→ Exercise goal
The required answer is the count of lines in the records that contain "load", with no other text.

Segment Start: Data to process

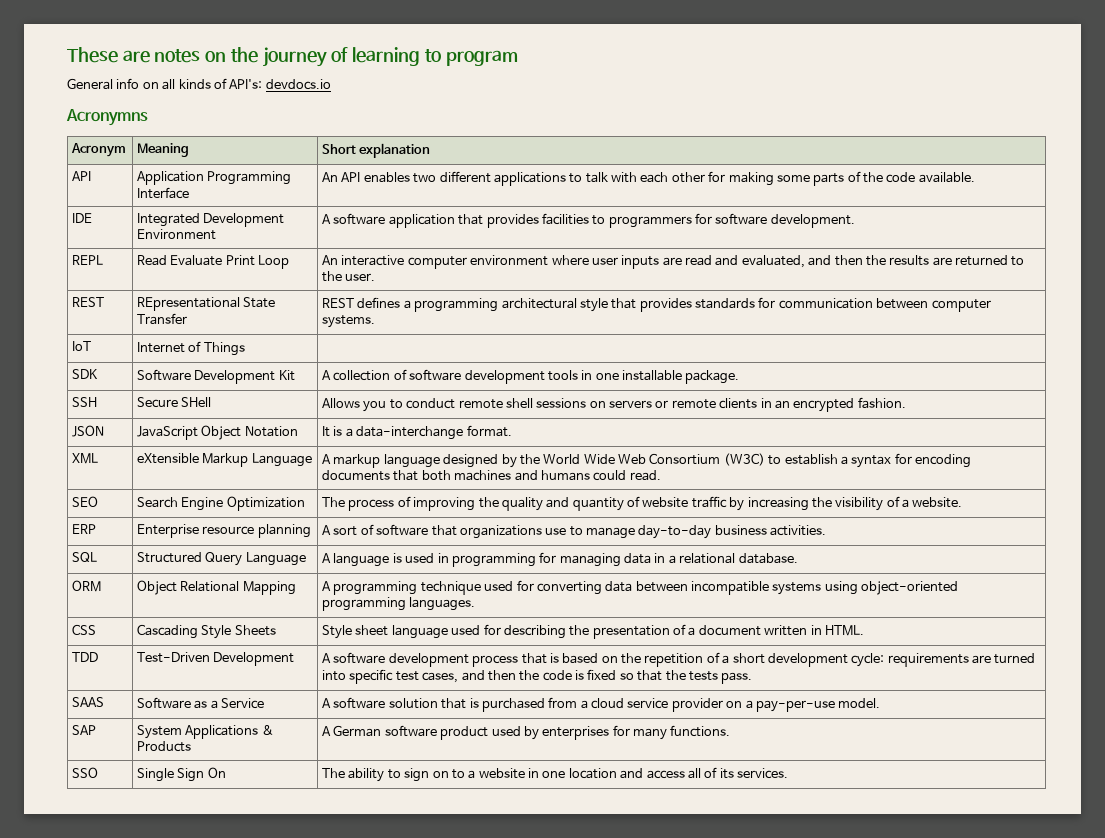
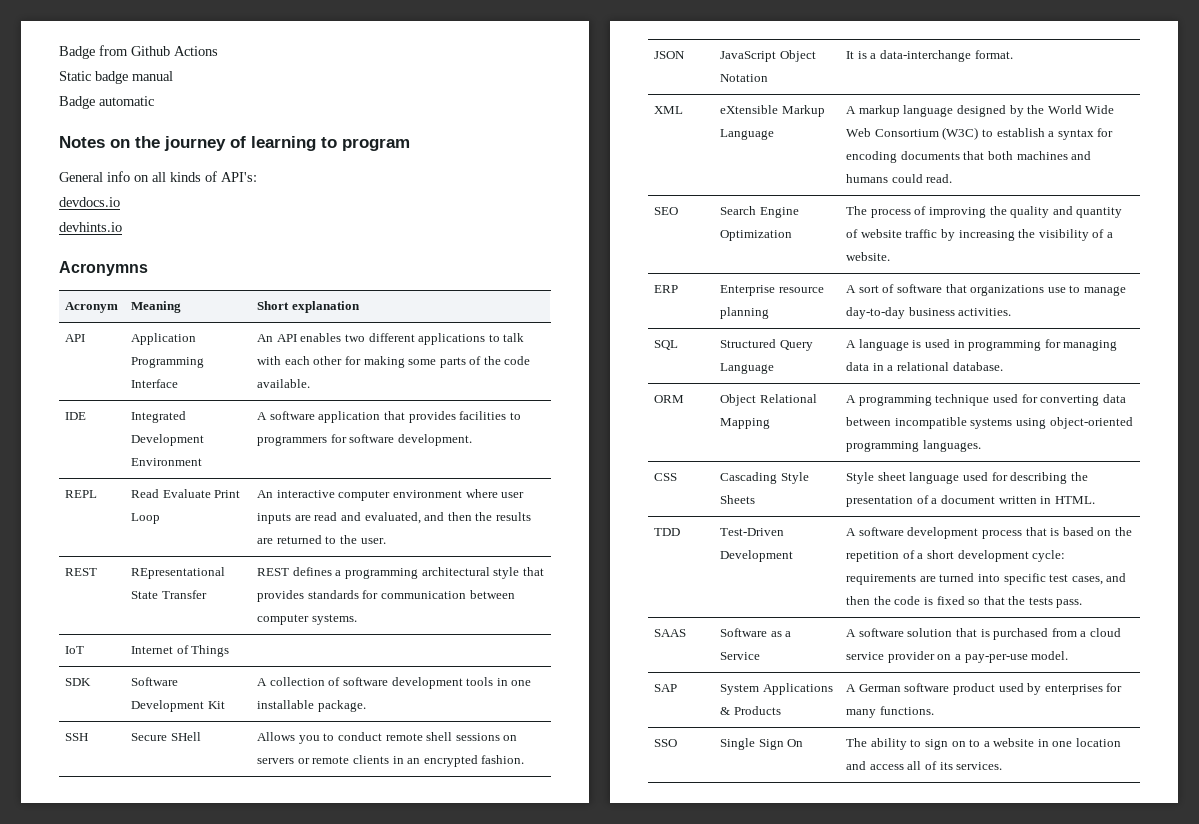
- These are notes on the journey of learning to program
+ Badge from Github Actions
+ Static badge manual
+ Badge automatic
+ Notes on the journey of learning to program
- General info on all kinds of API's: devdocs.io
+ General info on all kinds of API's:
+ devdocs.io
+ devhints.io

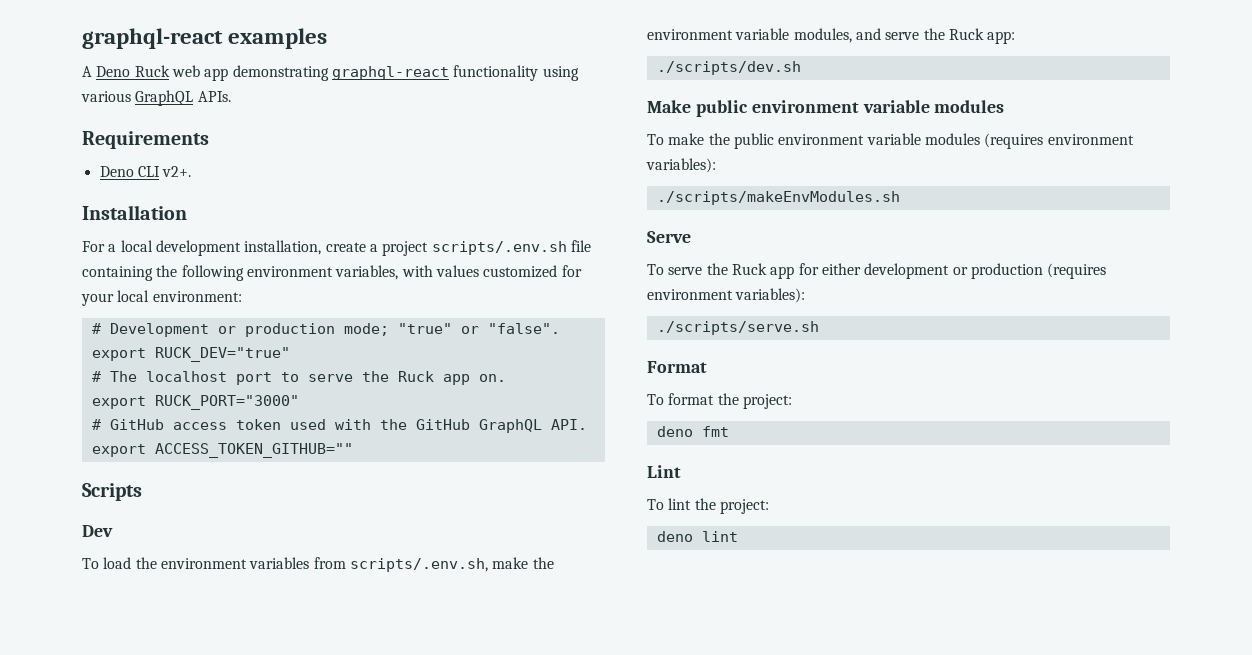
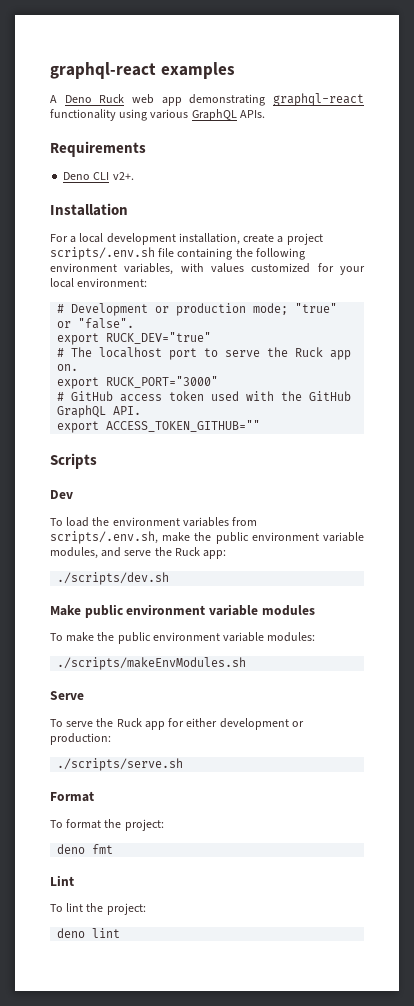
- To load the environment variables from scripts/.env.sh, make the environment variable modules, and serve the Ruck app:
+ To load the environment variables from scripts/.env.sh, make the public environment variable modules, and serve the Ruck app:
- To make the public environment variable modules (requires environment variables):
+ To make the public environment variable modules:
- To serve the Ruck app for either development or production (requires environment variables):
+ To serve the Ruck app for either development or production:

Segment End: Data to process

→ Exercise solution
2